Brief:
When you reproduce the data, keep every word exactly as it stands and leave the pictures out.

Extracted records:

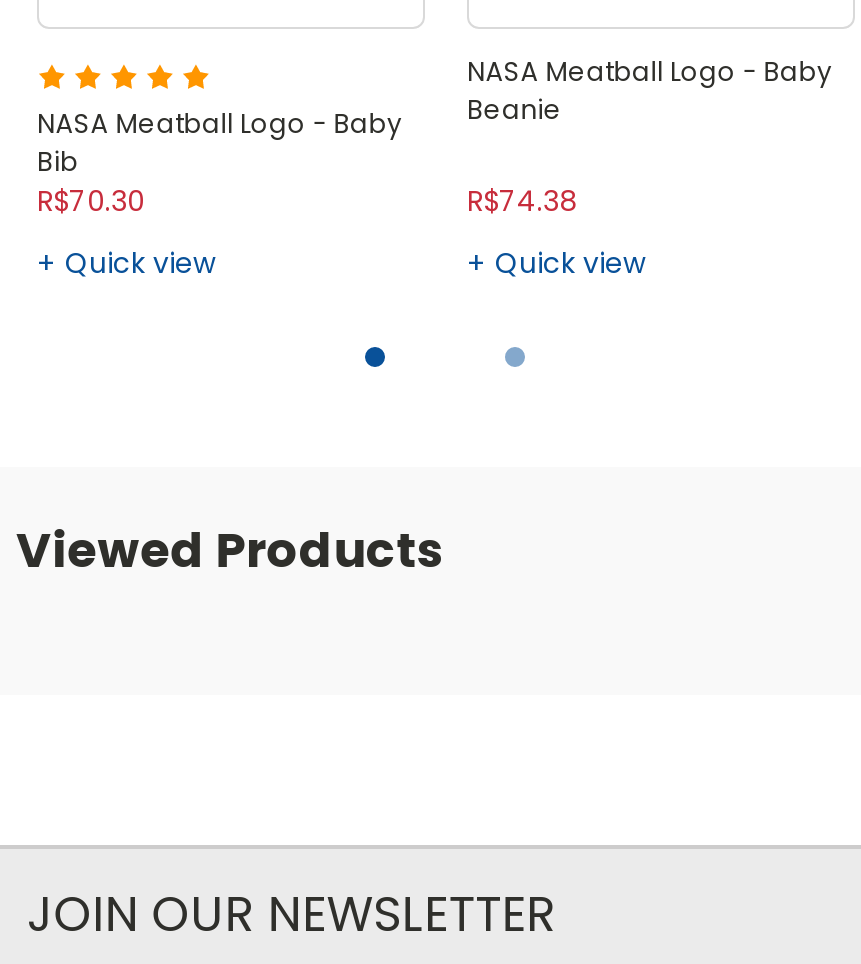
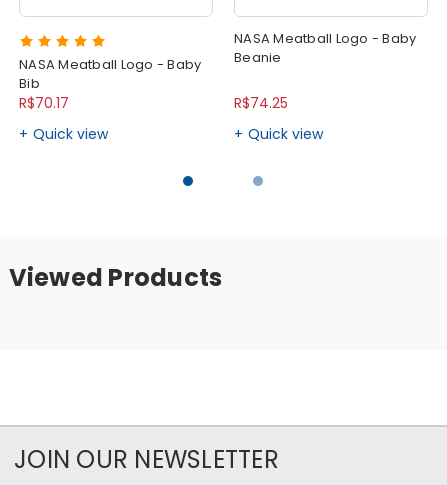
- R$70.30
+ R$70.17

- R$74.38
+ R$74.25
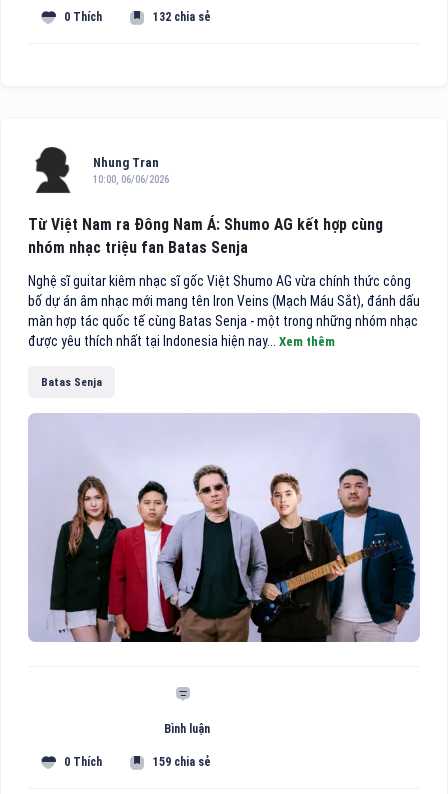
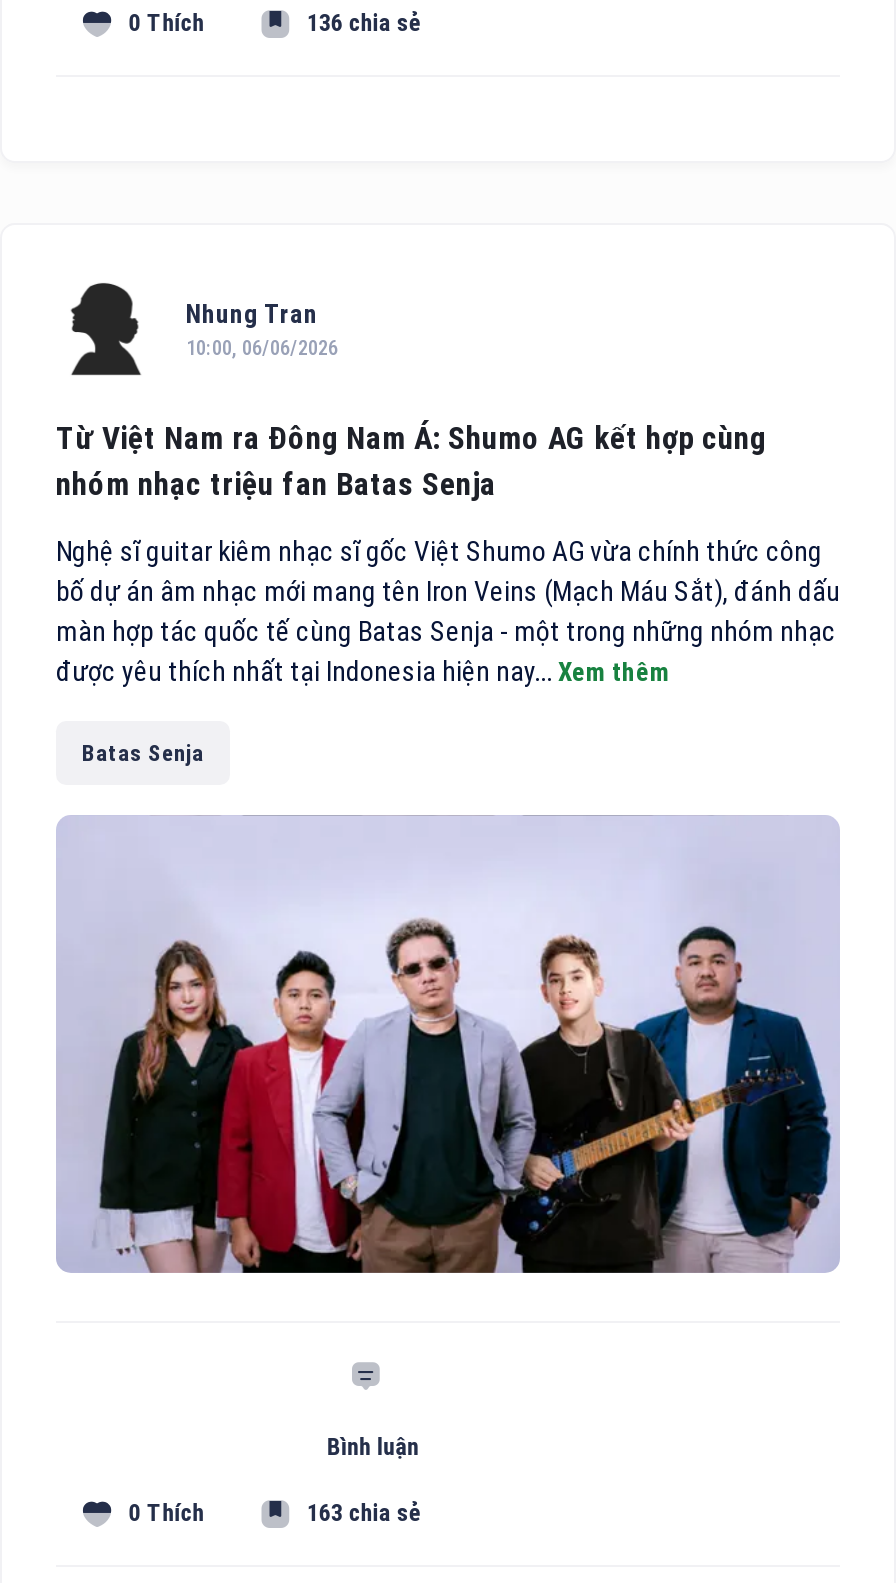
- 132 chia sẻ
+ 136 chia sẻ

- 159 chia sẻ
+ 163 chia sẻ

Exercise result:
- R$70.30
+ R$70.17

- R$74.38
+ R$74.25
- 132 chia sẻ
+ 136 chia sẻ

- 159 chia sẻ
+ 163 chia sẻ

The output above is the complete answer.